The operation and effect of the present invention constructed as described above will be described with reference to the control flow diagram of FIG.

First, power is supplied to the vacuum cleaner, and the rotary brush driving command is input through the key input unit 60, followed by cleaning. At this time, the microcomputer 30 detects a value input through the input terminal PI. Here, if a predetermined pulse signal such as 4a of FIG. 4 is being input, the predetermined signal is output to the motor forward rotation signal generator 40 so as to forward rotation of the rotary brush 1 according to the cleaning state of the suction unit 10. If the low potential signal such as 4b of FIG. 4 is input, the motor 3 is driven, and a predetermined signal is output to the motor reverse rotation signal generator 50 to rotate according to the reverse cleaning state of the suction unit 10. The sole (1) is to drive the motor (3) for reverse rotation.

As described above, the present invention has an advantage that the cleaning brush can be more easily performed by changing the rotational direction of the rotary brush according to the cleaning progress direction, and more optimal cleaning can be realized.

Claims (2)

In the vacuum cleaner having the rotary brush 1 installed in the suction unit 10, the suction unit (10) is interposed and connected on the shaft (5) between the wheels (4) and (4) of the suction unit (10).
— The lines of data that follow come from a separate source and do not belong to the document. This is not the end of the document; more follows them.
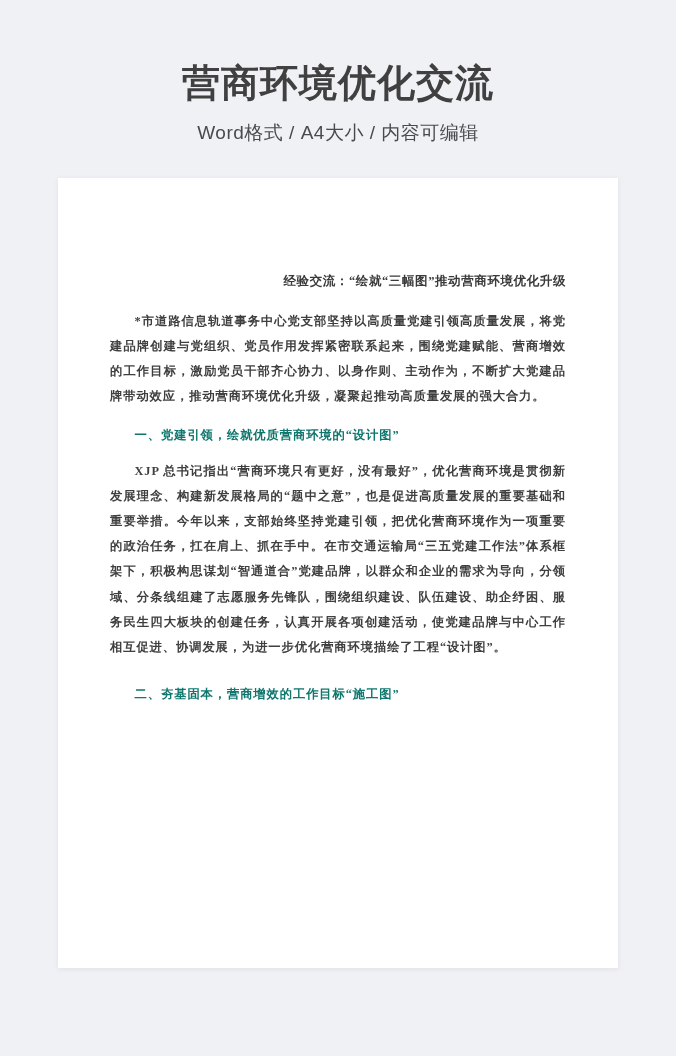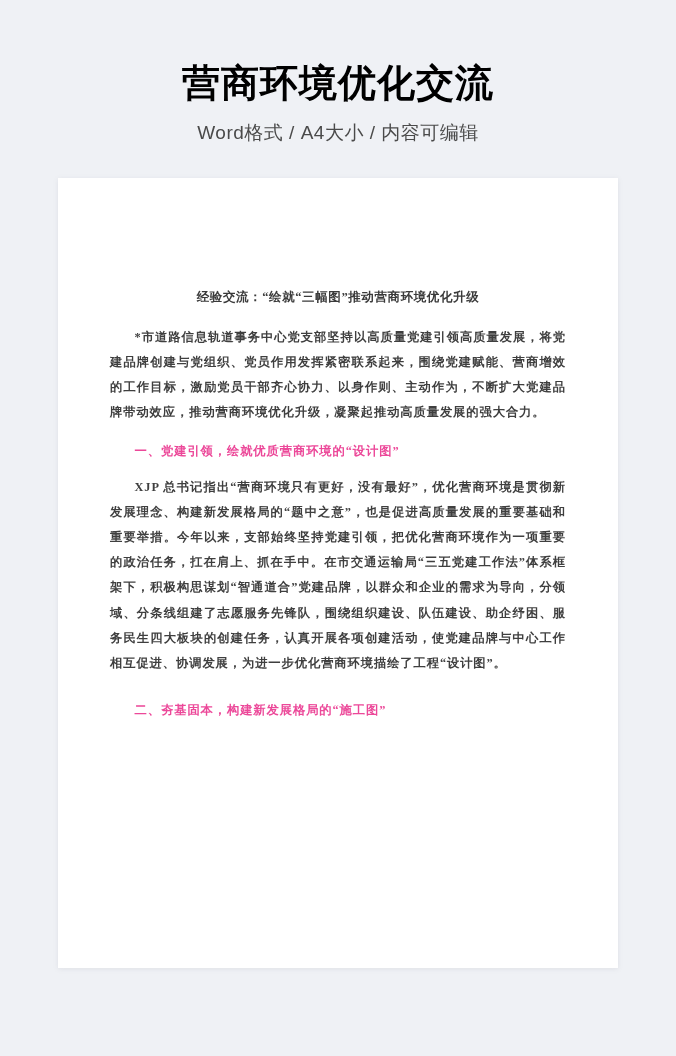"营商环境优化交流" .main-title { color: #000000 -> #404040 }
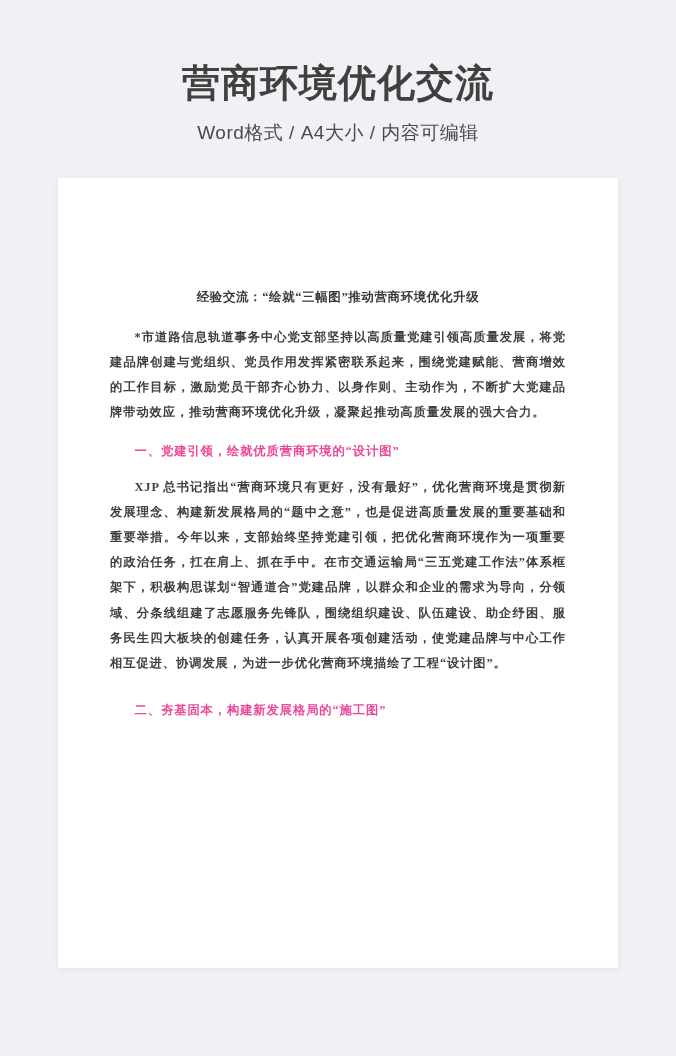"经验交流：“绘就“三幅图”推动营商环境优化升级" .doc-title { margin: 16px 0 16px 0 -> 0 0 16px 0; text-align: center -> right }
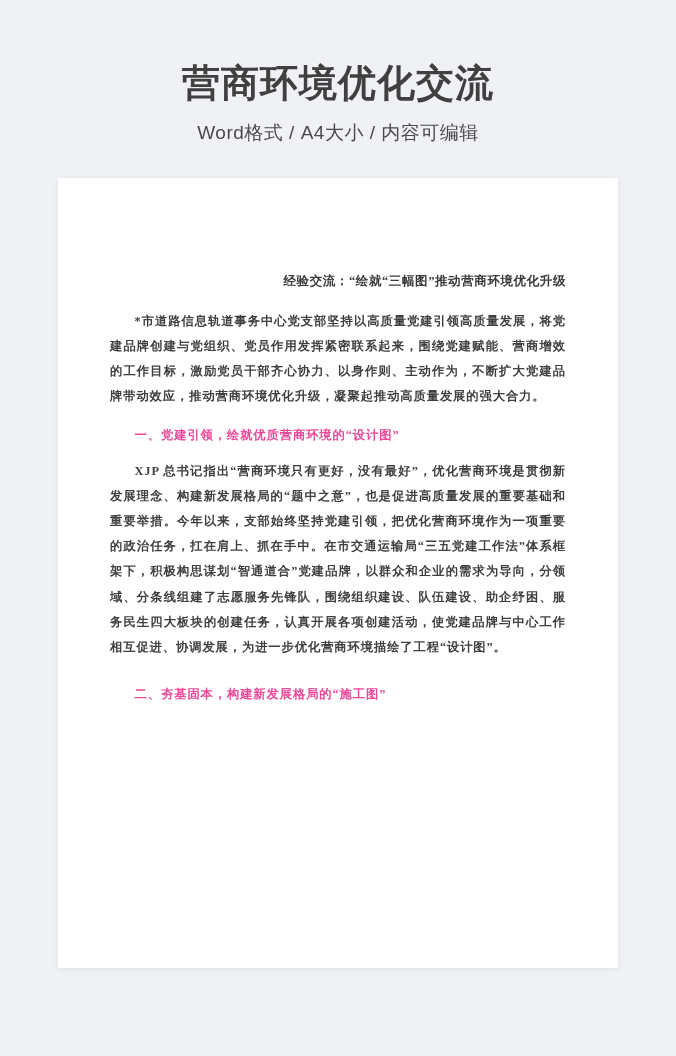"一、党建引领，绘就优质营商环境的“设计图”" .doc-h { color: #ec4899 -> #0f766e }
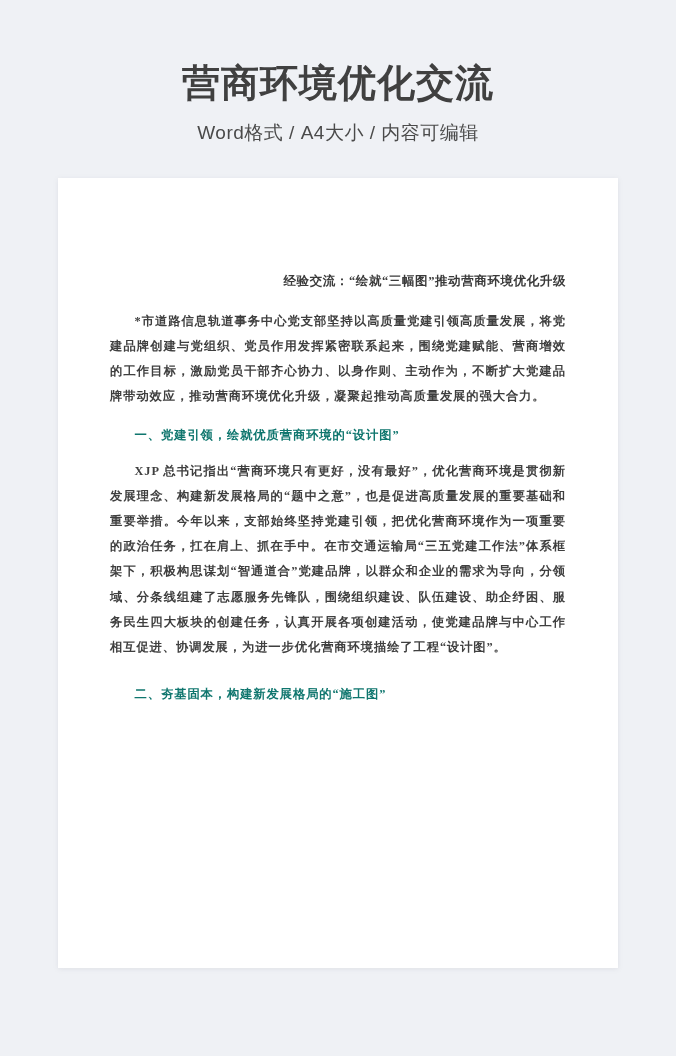"二、夯基固本，构建新发展格局的“施工图”" div.doc-h { text: 构建新发展格局的 -> 营商增效的工作目标 }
Rotation by detecting the forward and backward state of the suction unit 10 based on the direction detecting means 20 for detecting a predetermined signal according to the forward and backward of the 10 and the constant signal detected by the direction detecting means 20 Rotating brush drive control device for a vacuum cleaner comprising a microcomputer (30) for outputting a forward or reverse rotation signal to the electric motor (3) for driving the sole (1). According to claim 1, wherein the direction detecting means 20 is a ratchet 21 of the one-way rotation gear shape, the shaft tube 25 formed integrally with the ratchet 21, the ratchet 21 and the shaft tube A conductive plate 22 attached to surround a predetermined portion of the 25, a sensing rod 23 installed to contact the teeth of the ratchet 21, and a sensing installed to contact the shaft tube 25. Rod 24 and the rotary brush drive control device of the vacuum cleaner, characterized in that it comprises an inner latch 26 is installed so as to rotate in one direction.